We had a lovely dinner with six stake presidents here in the Chiclayo Mission. They took us to a restaurant with "American" food! We had Caesar salad and chicken cordon blue. Mark was lucky it was all stuff that he liked. These people were the choicest people in this area. So polite, refined and dedicated to missionary work and their callings. Of course, Mark did most of the talking the whole time. He is so amazing and so comfortable with people anywhere! I noticed after the servers brought the salad that nobody was eating because Mark was talking and not eating his food. I realized they were all waiting for Mark to eat before they would eat, so I whispered, "Mark, you need to eat!" As soon as he began eating, then they did also. It was the same with the main course. I'm learning some good things here!

A lot of people ask me how I am doing with the language. I'm doing fine. There's a lot I don't understand, but a few things I do! It's actually getting better everyday. I understand Mark better than anyone else because he speaks to me a lot in Spanish. Since he talks a lot (surprise!) that helps me follow the conversation. When I don't understand, I just say that I didn't get that and someone explains. I have had several conversations in Spanish and it has worked somehow. I have given three talks in Spanish. The hard part is preparing them because it takes me so long. But I know it will get easier and I am not worried at all.

There's a lot of English in the mission too because we have 1/3 Americans and there are many Latin elders trying to learn English. I believe we have been a blessing to Elder Noriega, one of our assistants, because he is trying hard to learn English and studies everyday. He likes it when the three of us, (me, Mark and Elder Lattin, the other assistant) speak in English so he can practice. The other day we were on a six hour drive in the car and he said, "Can you speak English slowly so I can understand?" Whenever he speaks in English, we tell him how well he is doing and I can see his confidence increasing.

There is so much more I can say, but this post is already too long.

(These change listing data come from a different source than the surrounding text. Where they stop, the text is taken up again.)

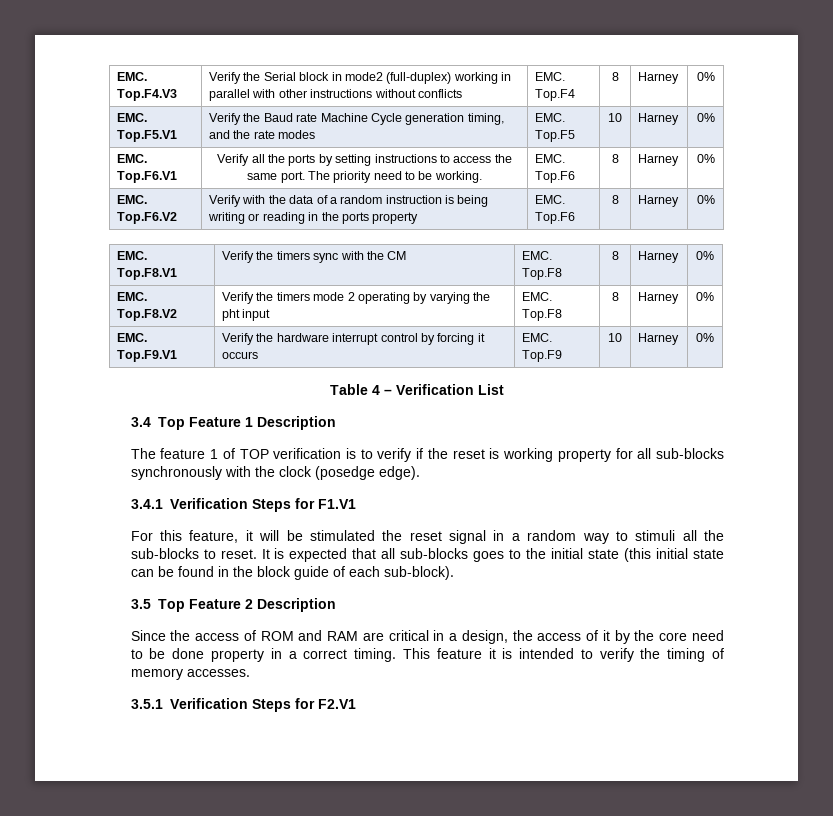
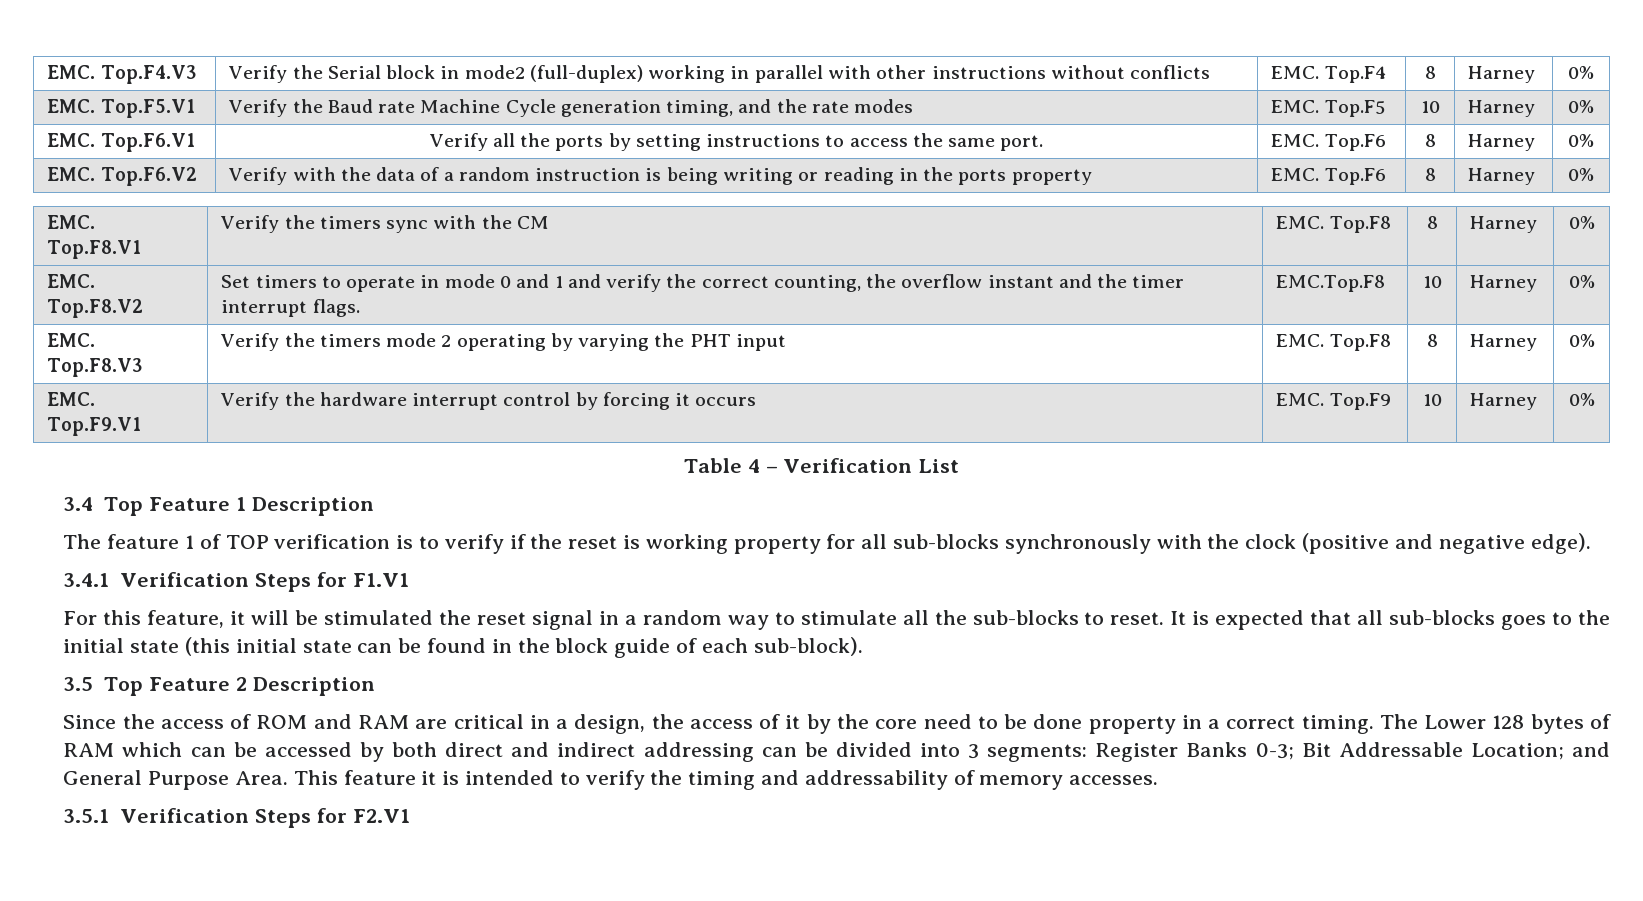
- EMC. Top.F6.V1 | Verify all the ports by setting instructions to access the same port. The priority need to be working. | EMC. Top.F6 | 8 | Harney | 0%
+ EMC. Top.F6.V1 | Verify all the ports by setting instructions to access the same port. | EMC. Top.F6 | 8 | Harney | 0%
- EMC. Top.F8.V2 | Verify the timers mode 2 operating by varying the pht input | EMC. Top.F8 | 8 | Harney | 0%
+ EMC. Top.F8.V2 | Set timers to operate in mode 0 and 1 and verify the correct counting, the overflow instant and the timer interrupt flags. | EMC.Top.F8 | 10 | Harney | 0%
+ EMC. Top.F8.V3 | Verify the timers mode 2 operating by varying the PHT input | EMC. Top.F8 | 8 | Harney | 0%
- The feature 1 of TOP verification is to verify if the reset is working property for all sub-blocks synchronously with the clock (posedge edge).
+ The feature 1 of TOP verification is to verify if the reset is working property for all sub-blocks synchronously with the clock (positive and negative edge).
- For this feature, it will be stimulated the reset signal in a random way to stimuli all the sub-blocks to reset.
+ For this feature, it will be stimulated the reset signal in a random way to stimulate all the sub-blocks to reset.
+ The Lower 128 bytes of RAM which can be accessed by both direct and indirect addressing can be divided into 3 segments: Register Banks 0-3; Bit Addressable Location; and General Purpose Area.
- This feature it is intended to verify the timing of memory accesses.
+ This feature it is intended to verify the timing and addressability of memory accesses.

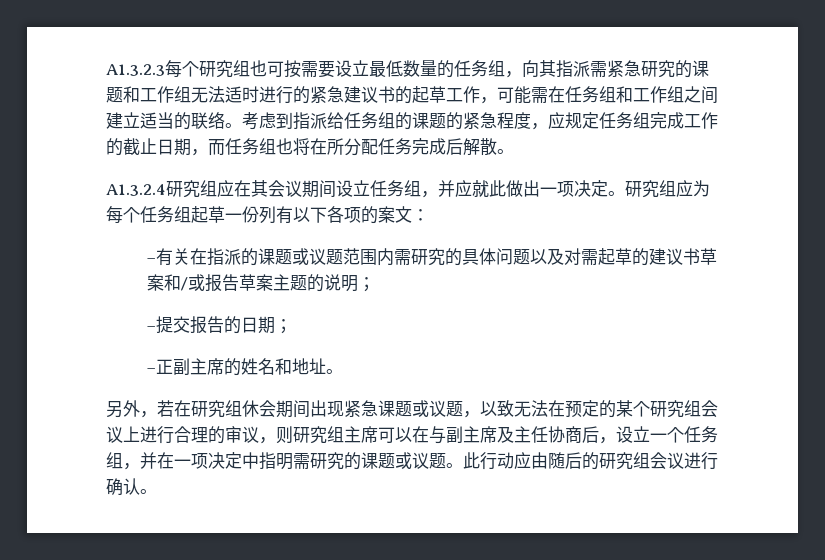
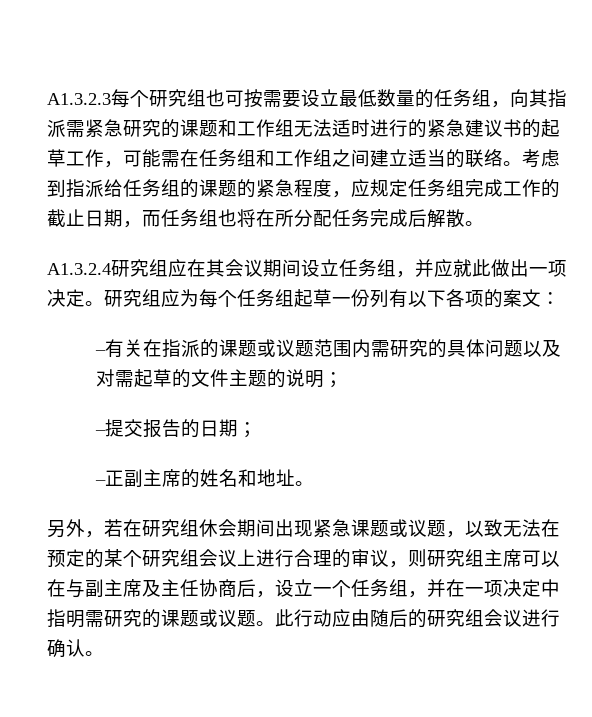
- –有关在指派的课题或议题范围内需研究的具体问题以及对需起草的建议书草案和/或报告草案主题的说明；
+ –有关在指派的课题或议题范围内需研究的具体问题以及对需起草的文件主题的说明；

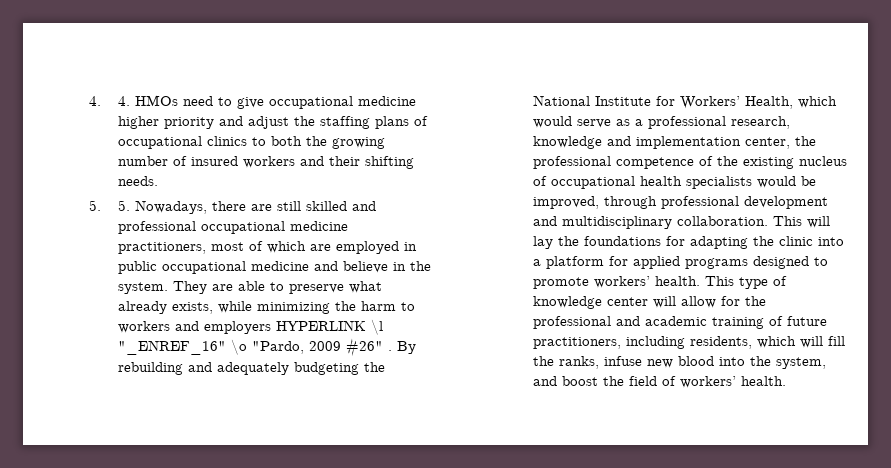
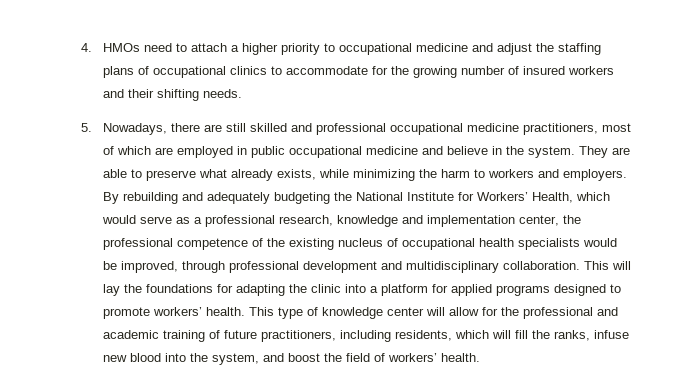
- 4. 4. HMOs need to give occupational medicine higher priority and adjust the staffing plans of occupational clinics to both the growing number of insured workers and their shifting needs.
+ 4. HMOs need to attach a higher priority to occupational medicine and adjust the staffing plans of occupational clinics to accommodate for the growing number of insured workers and their shifting needs.
- 5. 5. Nowadays, there are still skilled and professional occupational medicine practitioners, most of which are employed in public occupational medicine and believe in the system.
+ 5. Nowadays, there are still skilled and professional occupational medicine practitioners, most of which are employed in public occupational medicine and believe in the system.
- They are able to preserve what already exists, while minimizing the harm to workers and employers HYPERLINK \l "_ENREF_16" \o "Pardo, 2009 #26" .
+ They are able to preserve what already exists, while minimizing the harm to workers and employers.

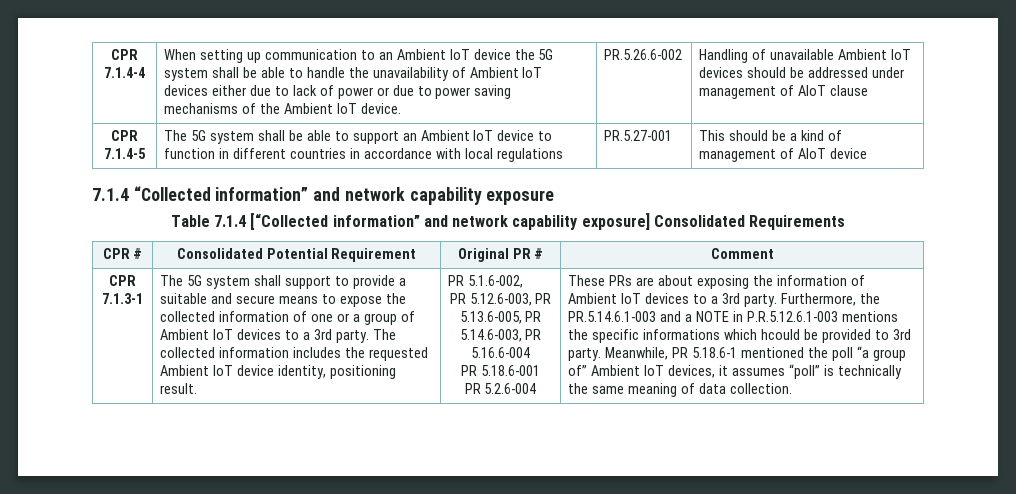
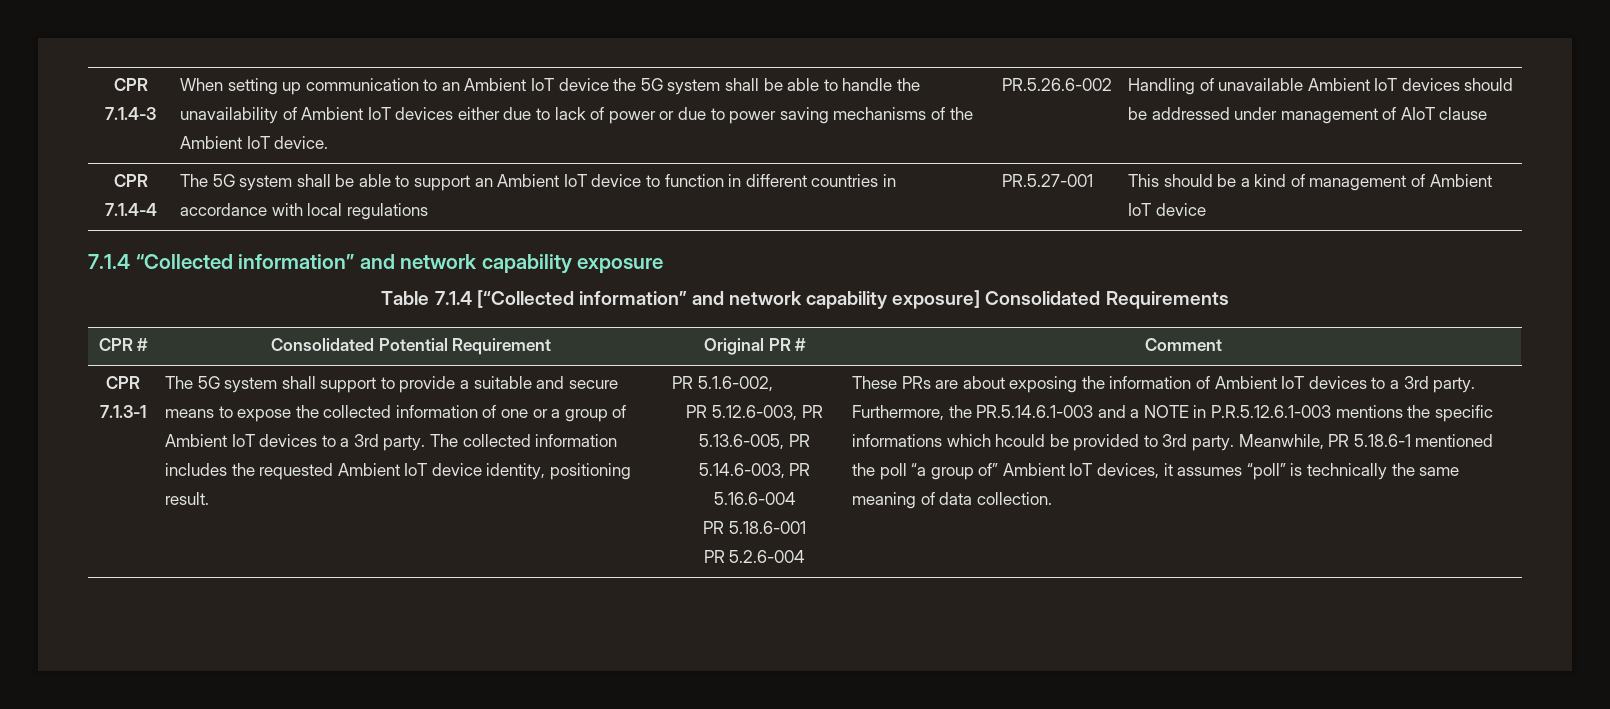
- CPR 7.1.4-4
+ CPR 7.1.4-3
- CPR 7.1.4-5 | The 5G system shall be able to support an Ambient IoT device to function in different countries in accordance with local regulations | PR.5.27-001 | This should be a kind of management of AIoT device
+ CPR 7.1.4-4 | The 5G system shall be able to support an Ambient IoT device to function in different countries in accordance with local regulations | PR.5.27-001 | This should be a kind of management of Ambient IoT device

Let me just end by saying that we see the hand of The Lord guiding us in so many ways. The first few days Mark was really struggling, but The Lord has blessed him with pure revelation with several difficult situations. He has already dealt with so many things. We could already write book about it. But I think his confidence and faith is already increasing that The Lord will help him when he needs it. This is definitely going to be a growing experience, but we know that The Lord is the Gardener and He will trim us and shape us into what he needs us to be.